── Information

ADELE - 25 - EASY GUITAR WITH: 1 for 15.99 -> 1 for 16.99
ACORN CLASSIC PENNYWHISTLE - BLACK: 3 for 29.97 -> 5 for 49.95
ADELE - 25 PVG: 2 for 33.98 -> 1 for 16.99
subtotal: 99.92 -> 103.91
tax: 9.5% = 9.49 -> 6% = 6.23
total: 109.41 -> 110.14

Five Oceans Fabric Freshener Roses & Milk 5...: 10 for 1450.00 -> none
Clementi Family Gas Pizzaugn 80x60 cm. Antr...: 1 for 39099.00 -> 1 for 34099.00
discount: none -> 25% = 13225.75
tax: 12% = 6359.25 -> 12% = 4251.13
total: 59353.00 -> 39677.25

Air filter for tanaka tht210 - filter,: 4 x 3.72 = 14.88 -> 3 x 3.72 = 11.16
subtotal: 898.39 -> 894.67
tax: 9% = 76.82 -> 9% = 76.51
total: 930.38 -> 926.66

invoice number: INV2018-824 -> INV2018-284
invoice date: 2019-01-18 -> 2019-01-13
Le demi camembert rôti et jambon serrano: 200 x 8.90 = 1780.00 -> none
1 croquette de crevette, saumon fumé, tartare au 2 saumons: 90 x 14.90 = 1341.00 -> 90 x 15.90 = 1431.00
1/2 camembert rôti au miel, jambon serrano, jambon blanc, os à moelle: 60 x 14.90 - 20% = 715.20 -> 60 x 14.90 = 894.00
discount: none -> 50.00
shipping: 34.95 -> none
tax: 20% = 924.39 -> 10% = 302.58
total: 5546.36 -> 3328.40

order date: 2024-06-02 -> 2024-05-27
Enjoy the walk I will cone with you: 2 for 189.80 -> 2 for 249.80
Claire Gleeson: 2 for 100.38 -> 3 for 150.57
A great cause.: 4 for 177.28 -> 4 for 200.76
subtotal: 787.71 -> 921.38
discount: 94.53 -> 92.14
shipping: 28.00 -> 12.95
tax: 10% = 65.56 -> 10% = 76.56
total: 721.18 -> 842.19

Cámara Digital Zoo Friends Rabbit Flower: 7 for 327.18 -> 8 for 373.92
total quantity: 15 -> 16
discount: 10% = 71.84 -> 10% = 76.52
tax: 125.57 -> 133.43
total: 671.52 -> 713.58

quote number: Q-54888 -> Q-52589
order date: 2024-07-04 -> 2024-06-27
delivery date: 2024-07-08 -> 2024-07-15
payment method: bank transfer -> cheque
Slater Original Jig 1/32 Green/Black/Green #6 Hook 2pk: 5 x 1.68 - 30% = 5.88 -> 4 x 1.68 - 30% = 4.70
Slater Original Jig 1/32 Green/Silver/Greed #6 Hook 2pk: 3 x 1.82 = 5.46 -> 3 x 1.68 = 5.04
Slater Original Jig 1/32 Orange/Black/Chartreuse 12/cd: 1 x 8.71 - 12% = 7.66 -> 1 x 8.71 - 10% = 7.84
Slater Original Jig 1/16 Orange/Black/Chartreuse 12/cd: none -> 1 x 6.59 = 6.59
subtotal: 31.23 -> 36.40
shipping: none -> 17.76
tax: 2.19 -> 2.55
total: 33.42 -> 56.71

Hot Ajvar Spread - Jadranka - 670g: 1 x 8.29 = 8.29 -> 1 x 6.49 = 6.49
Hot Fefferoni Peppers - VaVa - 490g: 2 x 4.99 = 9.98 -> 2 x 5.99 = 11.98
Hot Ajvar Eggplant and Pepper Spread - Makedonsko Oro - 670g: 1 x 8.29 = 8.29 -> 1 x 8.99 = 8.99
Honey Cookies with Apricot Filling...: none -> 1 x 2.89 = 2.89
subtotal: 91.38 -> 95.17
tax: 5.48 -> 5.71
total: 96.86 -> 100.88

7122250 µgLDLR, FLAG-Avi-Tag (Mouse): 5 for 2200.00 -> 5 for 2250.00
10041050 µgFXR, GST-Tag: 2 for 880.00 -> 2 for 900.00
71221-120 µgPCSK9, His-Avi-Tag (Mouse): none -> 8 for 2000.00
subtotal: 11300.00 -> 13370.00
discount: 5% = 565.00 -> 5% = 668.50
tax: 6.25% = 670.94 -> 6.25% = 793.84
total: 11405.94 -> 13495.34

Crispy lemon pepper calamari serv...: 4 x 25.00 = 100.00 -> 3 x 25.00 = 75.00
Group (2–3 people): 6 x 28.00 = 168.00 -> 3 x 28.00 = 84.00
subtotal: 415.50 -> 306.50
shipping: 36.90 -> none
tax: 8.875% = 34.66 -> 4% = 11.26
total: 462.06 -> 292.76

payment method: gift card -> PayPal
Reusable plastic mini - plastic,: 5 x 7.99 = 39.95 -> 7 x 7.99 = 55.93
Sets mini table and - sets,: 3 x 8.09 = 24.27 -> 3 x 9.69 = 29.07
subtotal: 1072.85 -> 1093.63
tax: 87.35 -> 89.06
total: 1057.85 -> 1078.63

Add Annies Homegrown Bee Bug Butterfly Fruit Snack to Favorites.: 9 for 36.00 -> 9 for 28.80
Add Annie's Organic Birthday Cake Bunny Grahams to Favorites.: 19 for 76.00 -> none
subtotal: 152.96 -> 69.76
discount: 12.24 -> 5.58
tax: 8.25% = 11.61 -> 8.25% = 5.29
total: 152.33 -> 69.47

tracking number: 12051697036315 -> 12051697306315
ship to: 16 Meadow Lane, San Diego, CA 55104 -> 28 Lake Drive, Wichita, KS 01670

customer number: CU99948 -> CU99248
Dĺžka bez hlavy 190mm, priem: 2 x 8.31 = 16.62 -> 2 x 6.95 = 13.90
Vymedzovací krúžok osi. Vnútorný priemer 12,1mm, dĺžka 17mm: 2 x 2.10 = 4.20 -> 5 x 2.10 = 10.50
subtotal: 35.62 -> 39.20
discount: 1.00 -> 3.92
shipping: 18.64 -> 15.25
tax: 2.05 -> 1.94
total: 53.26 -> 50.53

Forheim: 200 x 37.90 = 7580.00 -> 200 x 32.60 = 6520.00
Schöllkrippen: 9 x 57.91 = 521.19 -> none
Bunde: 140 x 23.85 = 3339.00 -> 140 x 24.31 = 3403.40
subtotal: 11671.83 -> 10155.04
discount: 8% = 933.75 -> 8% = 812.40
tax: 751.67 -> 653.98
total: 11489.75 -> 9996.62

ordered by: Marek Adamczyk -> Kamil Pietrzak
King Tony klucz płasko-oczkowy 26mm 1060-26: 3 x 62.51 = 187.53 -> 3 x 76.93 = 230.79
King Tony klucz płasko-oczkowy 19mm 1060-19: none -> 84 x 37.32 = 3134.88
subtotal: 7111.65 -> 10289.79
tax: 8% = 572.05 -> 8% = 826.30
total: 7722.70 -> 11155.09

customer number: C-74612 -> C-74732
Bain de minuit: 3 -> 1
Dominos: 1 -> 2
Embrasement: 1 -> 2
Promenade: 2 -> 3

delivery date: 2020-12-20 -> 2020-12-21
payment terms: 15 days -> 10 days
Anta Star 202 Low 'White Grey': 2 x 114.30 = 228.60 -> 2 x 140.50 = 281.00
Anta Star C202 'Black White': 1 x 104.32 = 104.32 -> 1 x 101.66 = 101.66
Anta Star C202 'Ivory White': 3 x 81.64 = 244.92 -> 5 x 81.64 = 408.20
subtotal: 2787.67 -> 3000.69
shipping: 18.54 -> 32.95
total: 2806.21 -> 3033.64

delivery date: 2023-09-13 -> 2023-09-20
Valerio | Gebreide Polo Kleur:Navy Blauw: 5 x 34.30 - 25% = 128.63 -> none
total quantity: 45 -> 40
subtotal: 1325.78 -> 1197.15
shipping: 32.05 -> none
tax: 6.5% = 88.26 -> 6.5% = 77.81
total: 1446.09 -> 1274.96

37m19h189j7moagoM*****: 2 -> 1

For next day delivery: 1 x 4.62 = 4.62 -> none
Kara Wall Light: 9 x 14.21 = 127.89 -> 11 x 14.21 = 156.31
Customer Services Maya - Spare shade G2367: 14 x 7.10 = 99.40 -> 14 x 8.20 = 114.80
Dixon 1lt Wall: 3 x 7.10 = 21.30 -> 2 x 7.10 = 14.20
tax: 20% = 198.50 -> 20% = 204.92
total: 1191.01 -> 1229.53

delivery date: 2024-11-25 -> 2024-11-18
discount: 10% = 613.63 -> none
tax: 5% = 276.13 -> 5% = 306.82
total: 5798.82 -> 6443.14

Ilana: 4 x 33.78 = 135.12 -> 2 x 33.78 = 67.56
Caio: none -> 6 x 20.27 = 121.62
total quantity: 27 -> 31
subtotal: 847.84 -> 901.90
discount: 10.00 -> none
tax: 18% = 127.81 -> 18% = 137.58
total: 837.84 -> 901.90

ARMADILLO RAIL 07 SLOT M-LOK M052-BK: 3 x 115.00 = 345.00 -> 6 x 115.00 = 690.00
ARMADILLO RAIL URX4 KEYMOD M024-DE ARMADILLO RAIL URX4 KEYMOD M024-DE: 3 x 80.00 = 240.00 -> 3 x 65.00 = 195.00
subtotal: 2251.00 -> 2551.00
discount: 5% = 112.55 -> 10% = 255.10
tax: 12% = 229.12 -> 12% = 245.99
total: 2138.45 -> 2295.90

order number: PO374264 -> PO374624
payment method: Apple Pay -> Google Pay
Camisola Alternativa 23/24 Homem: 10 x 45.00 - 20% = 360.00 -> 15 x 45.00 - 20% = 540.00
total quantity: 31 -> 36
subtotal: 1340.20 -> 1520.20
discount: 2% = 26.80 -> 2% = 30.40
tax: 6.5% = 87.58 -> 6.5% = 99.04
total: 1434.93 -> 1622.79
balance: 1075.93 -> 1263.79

────

- [What is required]: Exactly repeat the lines above, from the opening line through the one with "subtotal: 898.39 -> 894.67", and include nothing else.

- [Completed task]:
ADELE - 25 - EASY GUITAR WITH: 1 for 15.99 -> 1 for 16.99
ACORN CLASSIC PENNYWHISTLE - BLACK: 3 for 29.97 -> 5 for 49.95
ADELE - 25 PVG: 2 for 33.98 -> 1 for 16.99
subtotal: 99.92 -> 103.91
tax: 9.5% = 9.49 -> 6% = 6.23
total: 109.41 -> 110.14

Five Oceans Fabric Freshener Roses & Milk 5...: 10 for 1450.00 -> none
Clementi Family Gas Pizzaugn 80x60 cm. Antr...: 1 for 39099.00 -> 1 for 34099.00
discount: none -> 25% = 13225.75
tax: 12% = 6359.25 -> 12% = 4251.13
total: 59353.00 -> 39677.25

Air filter for tanaka tht210 - filter,: 4 x 3.72 = 14.88 -> 3 x 3.72 = 11.16
subtotal: 898.39 -> 894.67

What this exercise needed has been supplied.